Yesterdays post was emotionally draining and left me physically whooped. So to better lighten the mood, here we go...

Why is it when I have my slippers on, there is always someone trying to walk in them... with me? It makes it very difficult to walk up the stairs when you are stepping in my slipper. If you need a pair I will gladly get you your own pair. Keep your paws outta my slippers so I do not continue to stumble around the house looking like I'm shitfaced . I don't care if it seems to provide entertainment for the family.  Thank you in advance Smokey and Superman.

Why is it when I'm in the middle of some serious typing, the keyboard on my laptop suddenly decides to have a hissy fit? I really need the spacebar and the back button. Especially the back button since I seem to go backwards more than forwards thanks to the non working space button. If you weren't connected to my computer I would have, without a thought flung you across the room. Were you having a bad day yesterday, you seem fine today? Devious little thing you are. See I told you it liked to fuck with me.

Why Smokey, why are you so irritating? This constant licking and scratching is driving me nuts! There is no cause for you to do this. With the constant thump, thump, thump that you do you should have been named Thumper. Never mind the thrp... thrp... thrp sound you make when you constantly lick yourself. Wow you know your a bad speller when you have trouble spelling a non-word. Different story...let's not go there just yet.

Why Superman, when I'm at my last straw with you, you somehow manage to get a chuckle out of me? I guess the real question would be how do you do it. You must have some inner radar system that warns you that you have entered enemy territory or something, and beat a hasty retreat with saying something cute as hell. If I make it through your teenage years alive it will be a miracle. Y'all better start praying for me now.

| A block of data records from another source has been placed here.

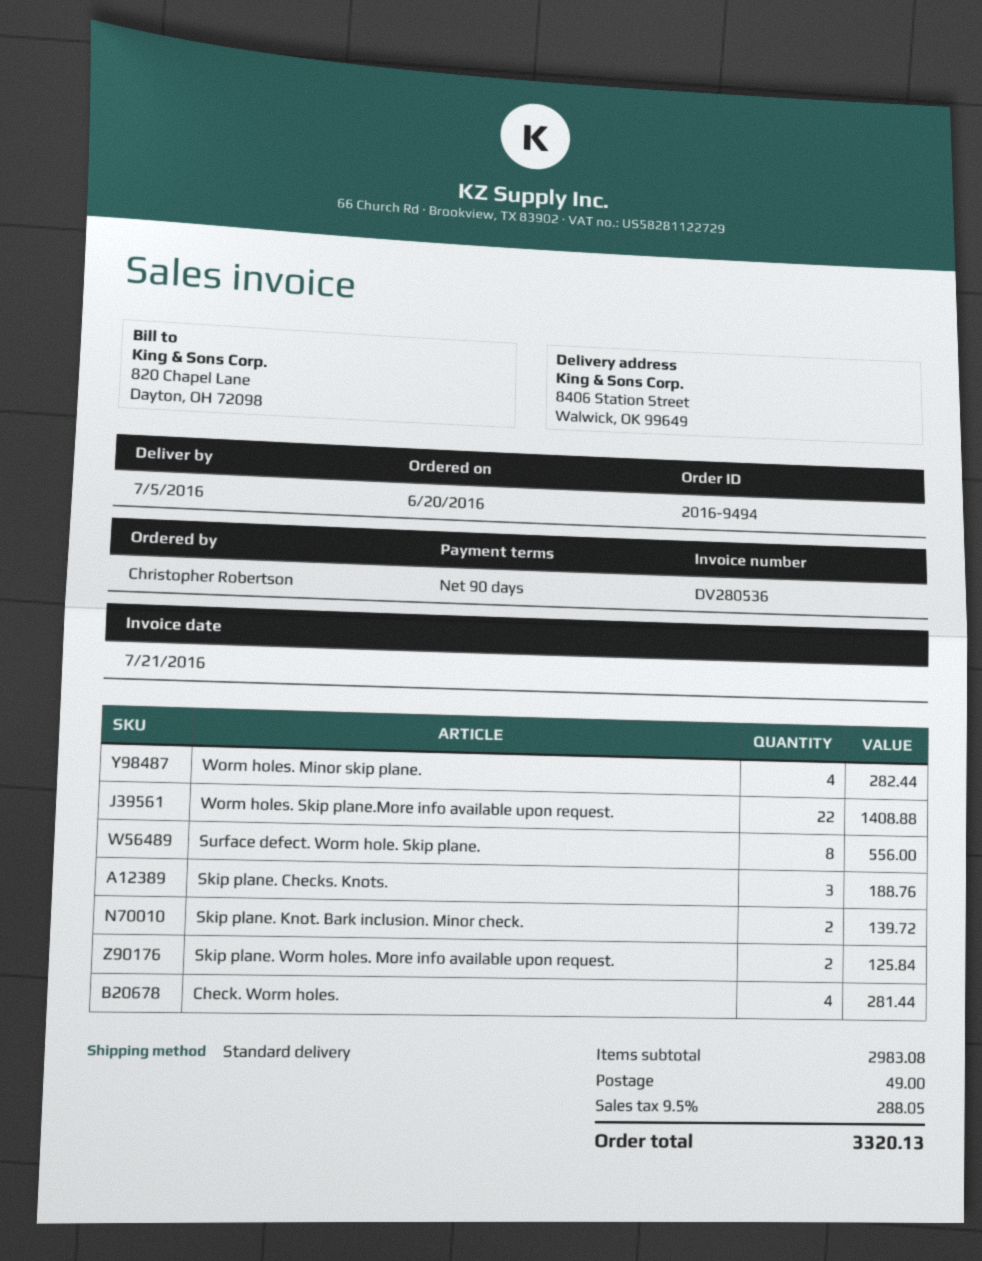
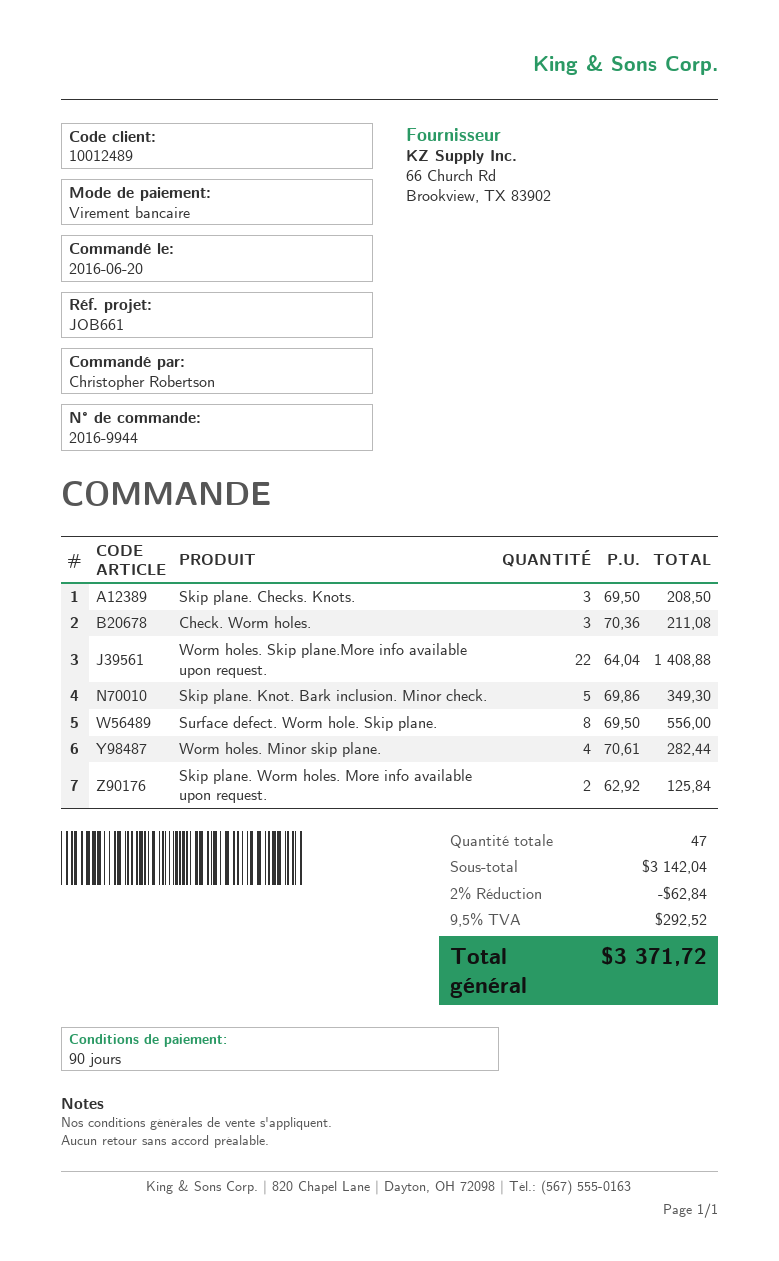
order number: 2016-9494 -> 2016-9944
Skip plane. Checks. Knots.: 3 for 188.76 -> 3 for 208.50
Skip plane. Knot. Bark inclusion. Minor check.: 2 for 139.72 -> 5 for 349.30
Check. Worm holes.: 4 for 281.44 -> 3 for 211.08
subtotal: 2983.08 -> 3142.04
discount: none -> 2% = 62.84
shipping: 49.00 -> none
tax: 9.5% = 288.05 -> 9.5% = 292.52
total: 3320.13 -> 3371.72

Why DH do you let a good ole stinky whopper go while in bed, and then proceed to cover my head with the blankets? You seriously must have a death wish. I will gladly grant that wish if you continue to do this to me. Just remember I know where you sleep my love, and for the most part I am awake while you sleep. Hmm, then again you are awake while I sleep. Must make sure I have a strategic plan in force before proceeding. 



Why Princess is it that after I have showed you time and time again how to clean the fricken bathroom you persist on doing it wrong? Yes, I am a control freak, what of it? One of these days I shall just lock you in there till you get it right. I know you can do this, you do after all get straight A's at school without batting an eye, so I know your smart enough to figure this out.

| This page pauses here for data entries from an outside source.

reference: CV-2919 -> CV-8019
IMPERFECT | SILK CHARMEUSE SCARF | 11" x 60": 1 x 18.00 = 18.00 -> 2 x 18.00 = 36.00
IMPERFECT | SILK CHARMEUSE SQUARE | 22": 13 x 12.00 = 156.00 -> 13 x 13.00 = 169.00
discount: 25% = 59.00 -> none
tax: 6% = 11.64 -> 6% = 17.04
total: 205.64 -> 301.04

Why Jokester do you have to be so brutally honest with me. Have you not had any of your dads DNA of charm pass to you. Walking up to me and with a laugh pronounce, "wow mom your butt is big", is not considered humor. I brought you into this world my young son, I can take you out. Now people, like I would really hurt my kids, it's all empty threats. Unfortunately they have figured this out. Snap.

Speaking of dads charm, Honey cracking the joke of, "your butts so big that the moon has to orbit it because of the gravitational pull" WAS   NOT   FUNNY. I know you thought it hilarious and cracked yourself up, and when you told your mom she tried not to chuckle but you had better start sleeping with one eye open my dear. If you don't know what I mean refer to the question about you above.

Thank you my family for noticing when I'm having a bad day and stop to give me a hug and tell me you love me. While you are the straw that broke the camels back, you are the glue to put him back together.

Thank you family for telling me dinner was GREAT even when I know I bombed with it.  The fact that it took you two hours to eat it boys was a dead give away.

Thank you my wonderful family for providing the chaos that makes up my CRAZY LIFE, I wouldn't have it any other way. Umm second thought, knock it off or I will run away. Far, far away.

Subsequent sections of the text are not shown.